Start of Source records
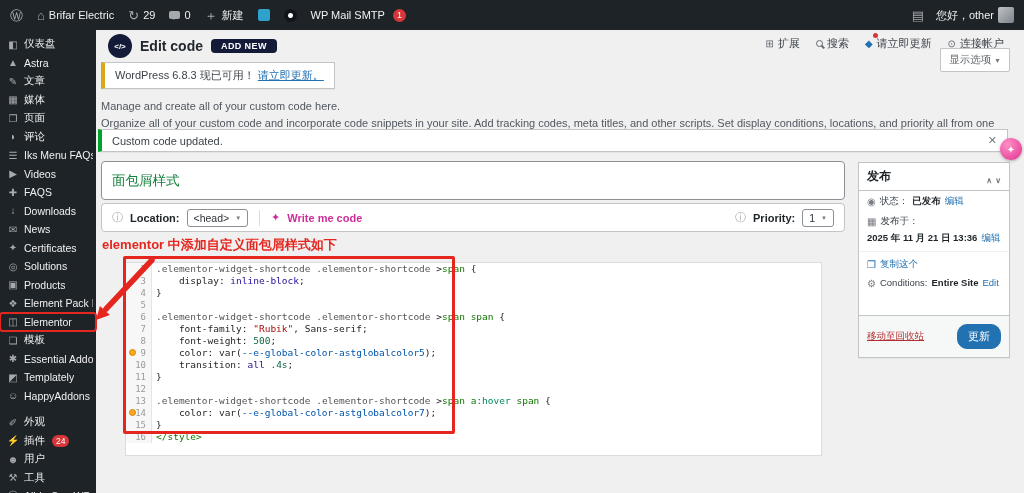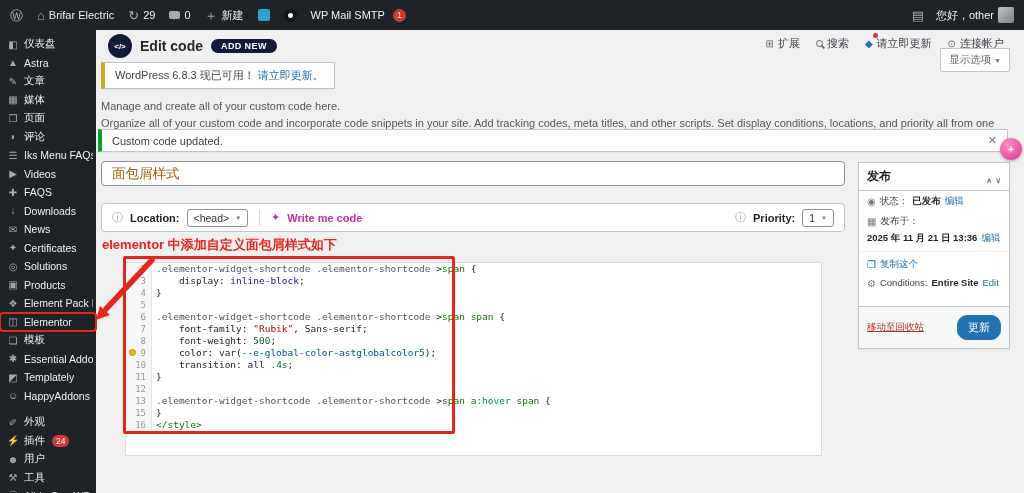"ADD NEW" .add-new { border-radius: 11px -> 4px }
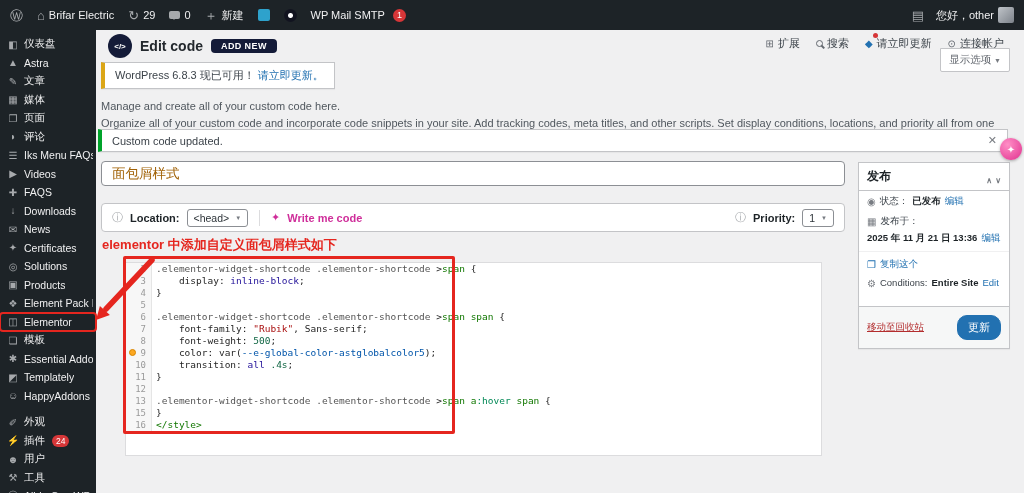"请立即更新。" .update-nag a { text-decoration: none -> underline }
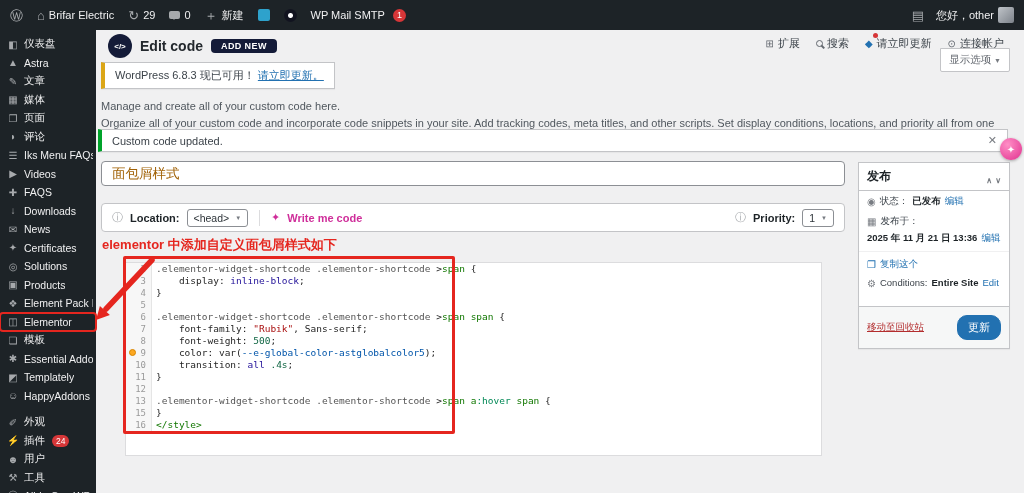"面包屑样式" .title-input { color: #a16207 -> #15803d; height: 25px -> 39px }
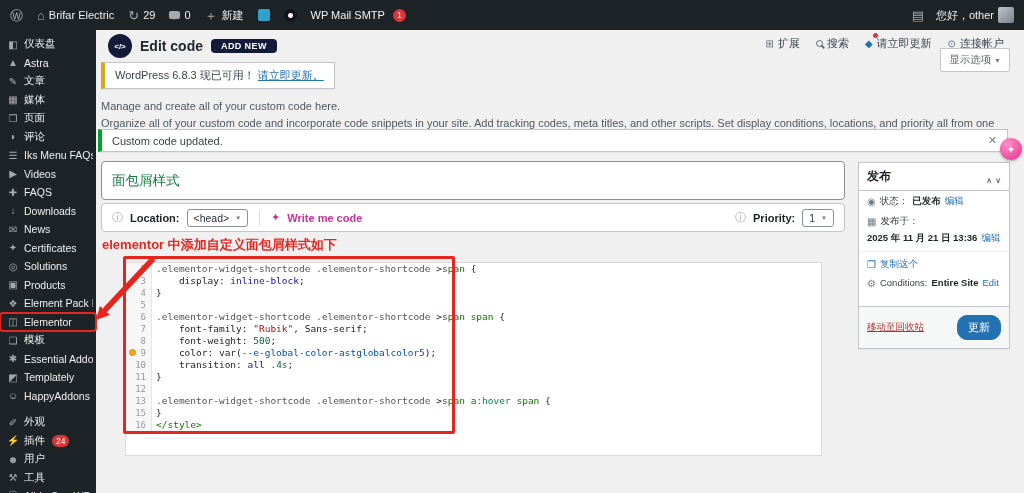"移动至回收站" .pb-foot { margin-top: 13px -> 22px }
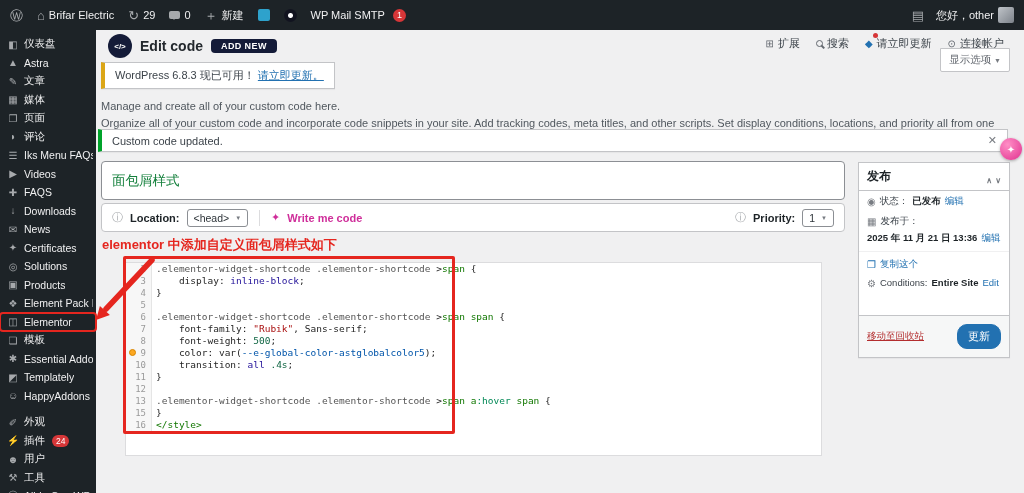"14" div.cm-line { html: none -> <div> <span>14<i></i></span> <span> color: var(<span>--e-global-color-astglobalcolor7</span>);</span> </div> }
End of Source records
Output the material verbatim, skipping the images.

"ADD NEW" .add-new { border-radius: 11px -> 4px }
"请立即更新。" .update-nag a { text-decoration: none -> underline }
"面包屑样式" .title-input { color: #a16207 -> #15803d; height: 25px -> 39px }
"移动至回收站" .pb-foot { margin-top: 13px -> 22px }
"14" div.cm-line { html: none -> <div> <span>14<i></i></span> <span> color: var(<span>--e-global-color-astglobalcolor7</span>);</span> </div> }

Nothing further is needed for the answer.